The Manxman, released by British International Pictures in 1929, was Hitchcock's last silent film, and one of his very best. Adapted from a novel by Hall Caine, which had already spawned a successful stage play and a previous film adapation (d. George Loane Tucker, 1916), it was Hitchcock's last collaboration with writer Eliot Stannard, whose credit appears on all but one of the silent films.
Set in a remote Isle of Man fishing community - but actually shot, beautifully, in Cornwall - The Manxman is a tragic love triangle, which most closely resembles The Ring (1927) of any of Hitchcock's earlier work.

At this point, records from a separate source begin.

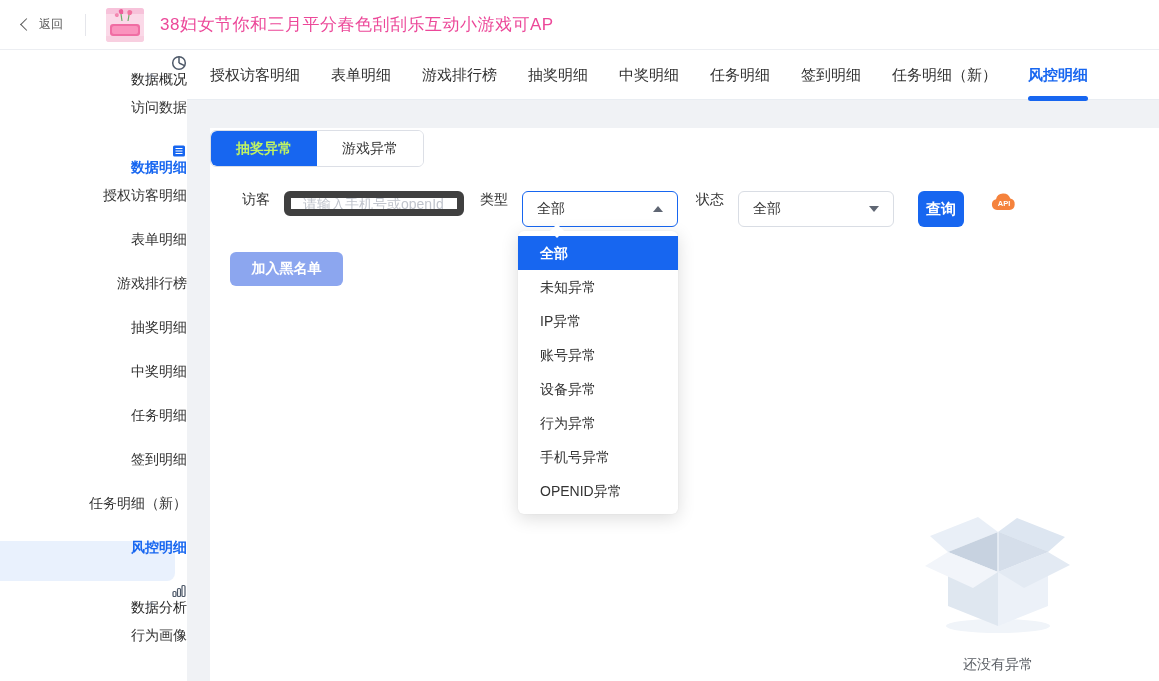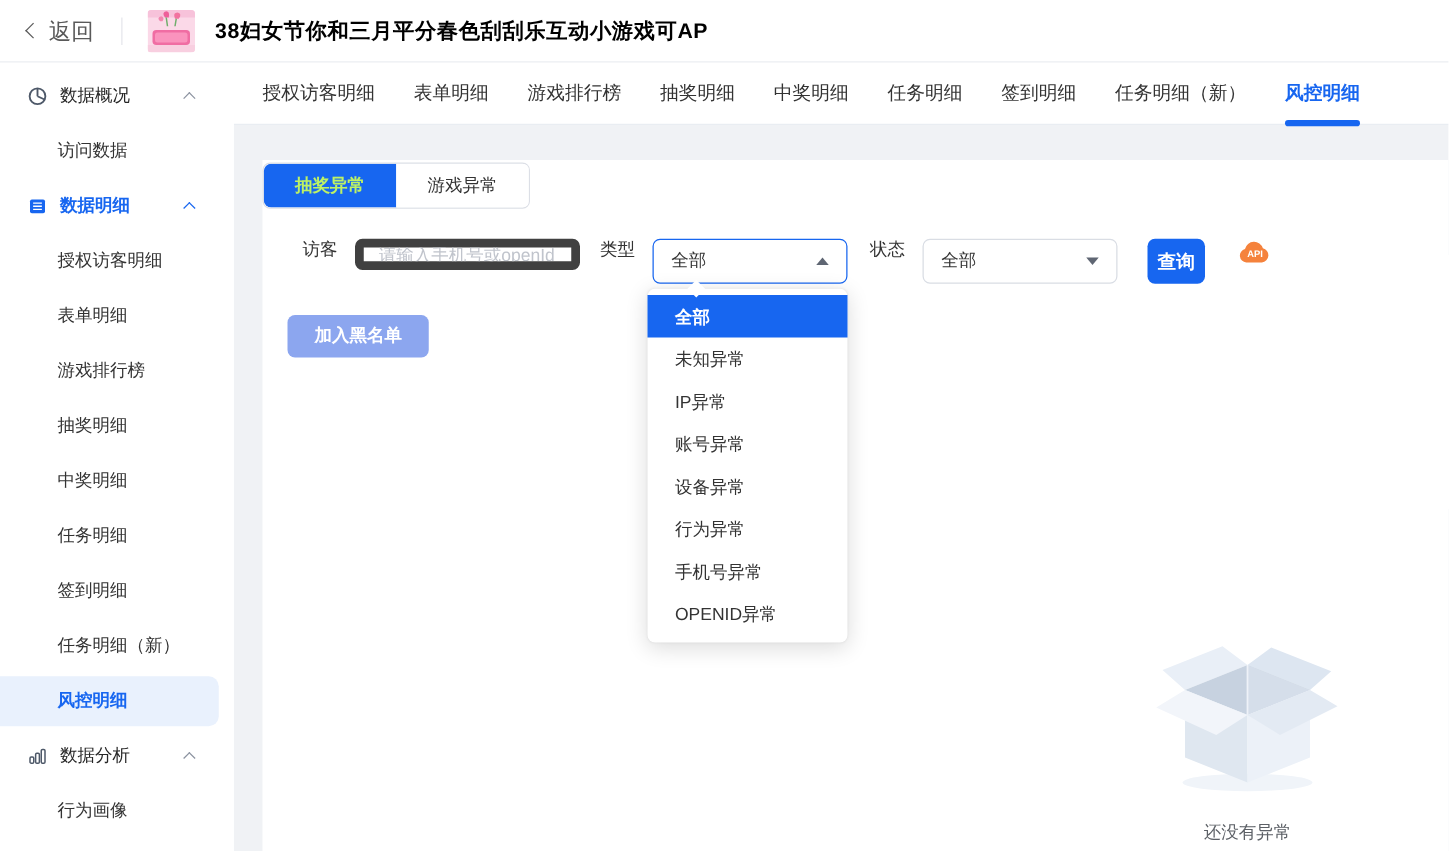--- a/index.html
+++ b/index.html
@@ -6,28 +6,28 @@
   html,body { background:#fff; }
   body { font-family:"Liberation Sans","DejaVu Sans",sans-serif; }
   .screen { position:relative; width:1159px; height:681px; background:#fff; overflow:hidden; }
 
   
   .topbar { position:absolute; left:0; top:0; width:1159px; height:50px; background:#fff;
             border-bottom:1px solid #eceef2; display:flex; align-items:center; z-index:5; }
   .back { display:flex; align-items:center; margin-left:22px; cursor:pointer; color:#595959; }
   .chev-left { width:9px; height:9px; border-left:1.6px solid #595959; border-bottom:1.6px solid #595959;
                transform:rotate(45deg); margin-right:8px; }
-  .back-label { font-size:18px; color:#595959; }
+  .back-label { font-size:12px; color:#595959; }
   .v-divider { width:1px; height:22px; background:#e5e6eb; margin:0 20px 0 22px; }
   .thumb { width:38px; height:34px; border-radius:3px; overflow:hidden; flex:0 0 auto; }
-  .page-title { font-size:17px; font-weight:700; color:#000000; margin-left:16px; letter-spacing:.5px; }
+  .page-title { font-size:17px; font-weight:400; color:#ec4899; margin-left:16px; letter-spacing:.5px; }
 
   
   .sidebar { position:absolute; left:0; top:50px; width:187px; height:631px; background:#fff; padding-top:5px; z-index:4; }
-  .side-row { height:44px; display:flex; align-items:center; position:relative; cursor:pointer; }
+  .side-row { height:44px; display:flex; align-items:flex-end; position:relative; cursor:pointer;flex-direction:column; }
   .side-row .icon16 { width:16px; height:16px; margin-left:22px; flex:0 0 auto; }
   .group-label { font-size:14px; color:#262626; font-weight:500; margin-left:10px; }
   .group-label.blue, .sub-label.blue { color:#1766f0; font-weight:700; }
   .chev-up { width:7px; height:7px; border-left:1.5px solid #8a919f; border-top:1.5px solid #8a919f;
              transform:rotate(45deg); position:absolute; right:32px; top:20px; }
   .chev-up.blue { border-color:#1766f0; }
   .sub-label { font-size:14px; color:#333; margin-left:46px; }
   .side-row.active-row { background:transparent; }
   .active-pill { position:absolute; left:0; top:2px; width:175px; height:40px; background:#e9f1fd;
                  border-radius:0 8px 8px 0; }

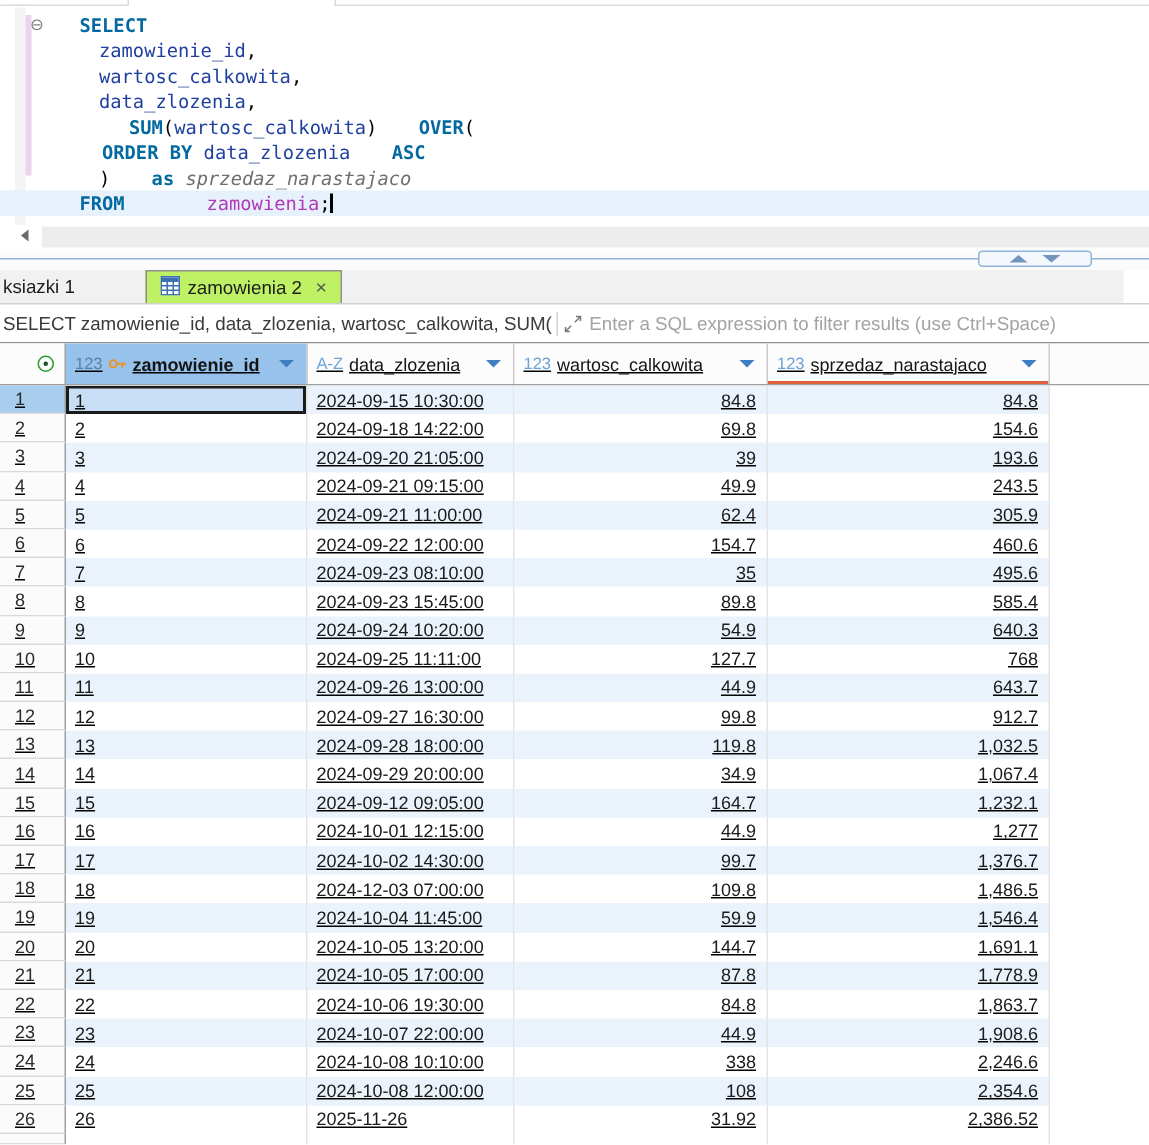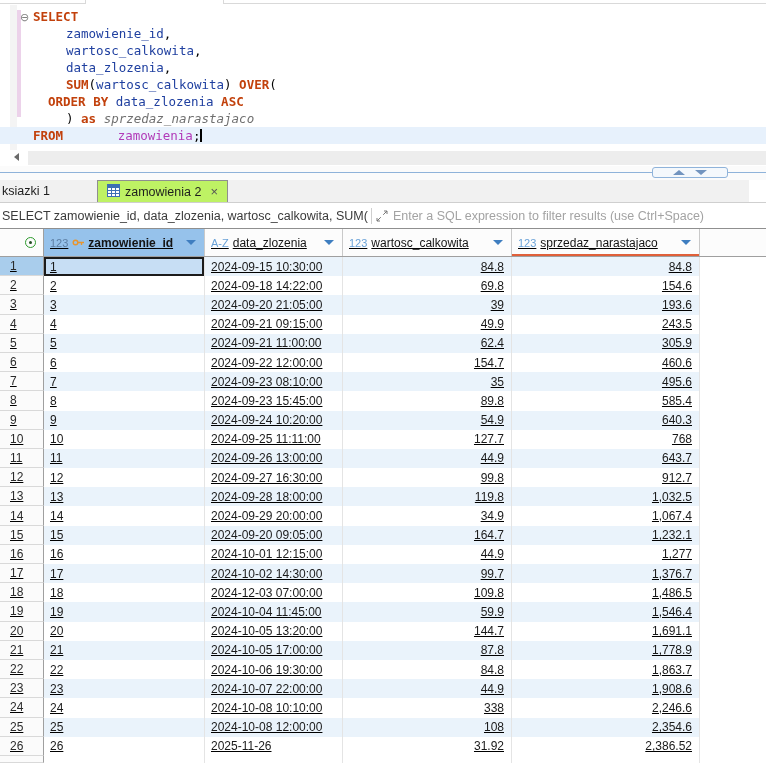--- a/index.html
+++ b/index.html
@@ -12,21 +12,21 @@
   .top-edge-r { position:absolute; top:0; left:223px; right:0; height:4px; border-bottom:1px solid #d9d9d9; border-left:1px solid #d9d9d9; }
   .gutter-strip { position:absolute; top:5px; left:10px; width:7px; height:145px; background:#f4f4f4; }
   .change-bar { position:absolute; top:10px; left:17px; width:4px; height:107px; background:#ecd2ea; }
   .fold-icon { position:absolute; top:9px; left:20px; font-size:11px; color:#808080; line-height:17px; }
   .code { position:absolute; top:8px; left:0; right:0;
     font-family:"DejaVu Sans Mono", monospace; font-size:12.5px; line-height:17px; color:#000; }
   .line { white-space:pre; padding-left:33px; width:100%; }
   .ind1 { padding-left:66px; }
   .ind2 { padding-left:48px; }
   .line.current { background:#e7f1fc; }
-  .kw { color:#c2410c; font-weight:bold; }
+  .kw { color:#0369a1; font-weight:bold;margin-left:20px; }
   .id { color:#2040a0; }
   .pn { color:#000; }
   .alias { color:#6f6f6f; font-style:italic; }
   .tbl { color:#b13ab8;padding-left:47px; }
   .caret { display:inline-block; width:2px; height:13px; background:#000; vertical-align:-2px; }
 
   
   .hscroll { position:relative; width:766px; height:16px; background:#fff; }
   .hscroll .track { position:absolute; left:28px; right:0; top:1px; bottom:1px; background:#ededed; }
   .arrow-left { position:absolute; left:14px; top:3px; width:0; height:0;
@@ -304,21 +304,21 @@
       <div class="cell gut">14</div>
       <div class="cell c1">14</div>
       <div class="cell c2">2024-09-29 20:00:00</div>
       <div class="cell c3">34.9</div>
       <div class="cell c4">1,067.4</div>
       <div class="cell c5"></div>
     </div>
       <div class="row">
       <div class="cell gut">15</div>
       <div class="cell c1">15</div>
-      <div class="cell c2">2024-09-20 09:05:00</div>
+      <div class="cell c2">2024-09-12 09:05:00</div>
       <div class="cell c3">164.7</div>
       <div class="cell c4">1,232.1</div>
       <div class="cell c5"></div>
     </div>
       <div class="row">
       <div class="cell gut">16</div>
       <div class="cell c1">16</div>
       <div class="cell c2">2024-10-01 12:15:00</div>
       <div class="cell c3">44.9</div>
       <div class="cell c4">1,277</div>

Neither Hitchcock nor producer John Maxwell were happy with the film, but it was a commercial success, and was described in Bioscope as a film of "remarkable power and gripping interest". Certainly, the film, although stagey in places, effectively demonstrates the extent to which Hitchcock's visual style had developed.
Two scenes in particular stand out. The first shows the illicit lovers, Philip and Kate, meeting on the beach, where Philip reveals to Kate that her fiancé Pete is not dead as she imagined, but is at that moment returning by sea. Meanwhile we see Pete's ship on the horizon, although there is no indication that either Kate or Philip see it. The effect is that we see the ship as the lovers do - as a symbol of impending disaster. Kate is forced by duty to marry Pete, and Philip must play the part of loyal friend. The second scene follows this one, and shows Kate and Philip preparing to meet Pete. The couple's guilty discomfort is contrasted with Pete's exuberant joy in a scene which uses no title cards, relying instead on the editing which focuses attention on the lovers' anxious exchange of glances.
The lead roles went to two foreign stars, the Dane Carl Brisson, also in The Ring (1927) and Polish actress Anny Ondra, subsequently to star (minus her voice) in Blackmail (1929), and to Malcolm Keen, also of The Mountain Eagle (1926) and The Lodger (1926).